Given the fact that “Singled Out” targets young adults, Maraniss’s attention to social context is laudable. (For those born in the 21st century, Burke and his world are ancient history.) Moreover, the period detail never impedes the story or shies away from difficult topics. On the contrary, the capsule histories are consistently clear, measured and on point.
As someone who teaches this material to college students, I appreciated Maraniss’s adroit narration, but my interest in Burke was also personal. Having grown up in the East Bay almost a decade after him, I was aware of his legend but never saw him play.
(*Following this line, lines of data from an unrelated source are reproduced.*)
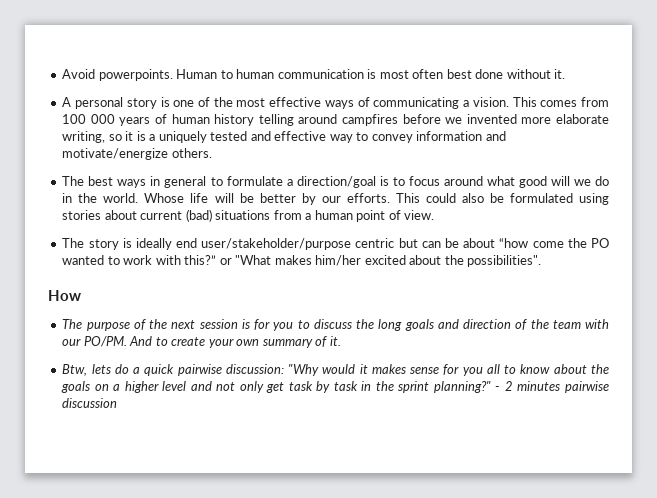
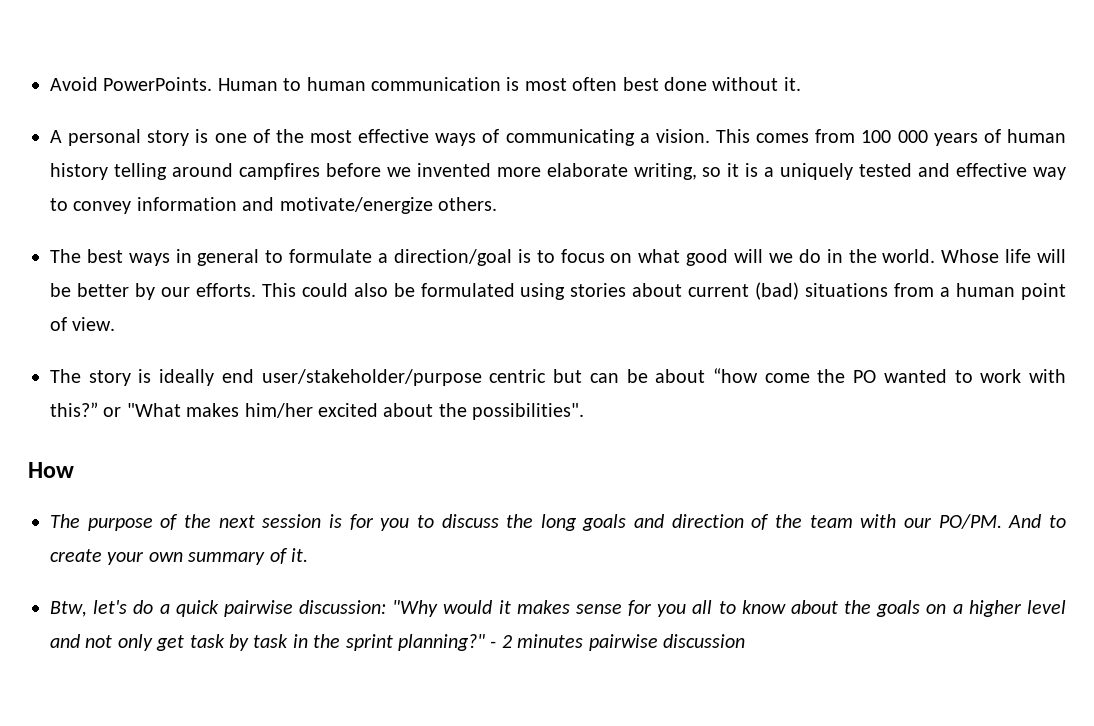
- Avoid powerpoints.
+ Avoid PowerPoints.
- The best ways in general to formulate a direction/goal is to focus around what good will we do in the world.
+ The best ways in general to formulate a direction/goal is to focus on what good will we do in the world.
- Btw, lets do a quick pairwise discussion: "Why would it makes sense for you all to know about the goals on a higher level and not only get task by task in the sprint planning?"
+ Btw, let's do a quick pairwise discussion: "Why would it makes sense for you all to know about the goals on a higher level and not only get task by task in the sprint planning?"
I was eager to see a full-length treatment of Burke’s immense talent, thwarted career, and personal challenges.
Despite the tragic ending, “Singled Out” is by no means gloomy. Maraniss emphasizes Burke’s ebullient personality along with his professional and personal setbacks. He also inserts several fun facts about the Oakland A’s organization, which at that time employed clubhouse attendant Stanley Burrell and ball girl Debbie Stivyer. Burrell parlayed a chance encounter with A’s owner, Charlie O. Finley, into a rap career as MC Hammer. Stivyer, who presented milk and cookies to umpires between innings, started Mrs. Field’s Cookies. Only Maraniss’s emphasis on Burke as the inventor of the “high five,” which Burke bestowed on teammate Dusty Baker after an important home run, seems slightly overdone. Then again, I aged out of the book’s target market four decades ago.
Above all, “Singled Out” presents the clash between Burke’s sexual identity and the norms of professional baseball. Of course, Burke was not the only gay player in the major leagues, much less in professional sports. Even so, no active major league player has come out since Burke’s announcement four decades ago. As a result, his story resembles a cautionary tale rather than a progressive milestone in the tradition of Bill Russell, Frank Robinson or Curt Flood.
Major league baseball is still not ready for Glenn Burke, but the time may be right for Maraniss’s deft biography.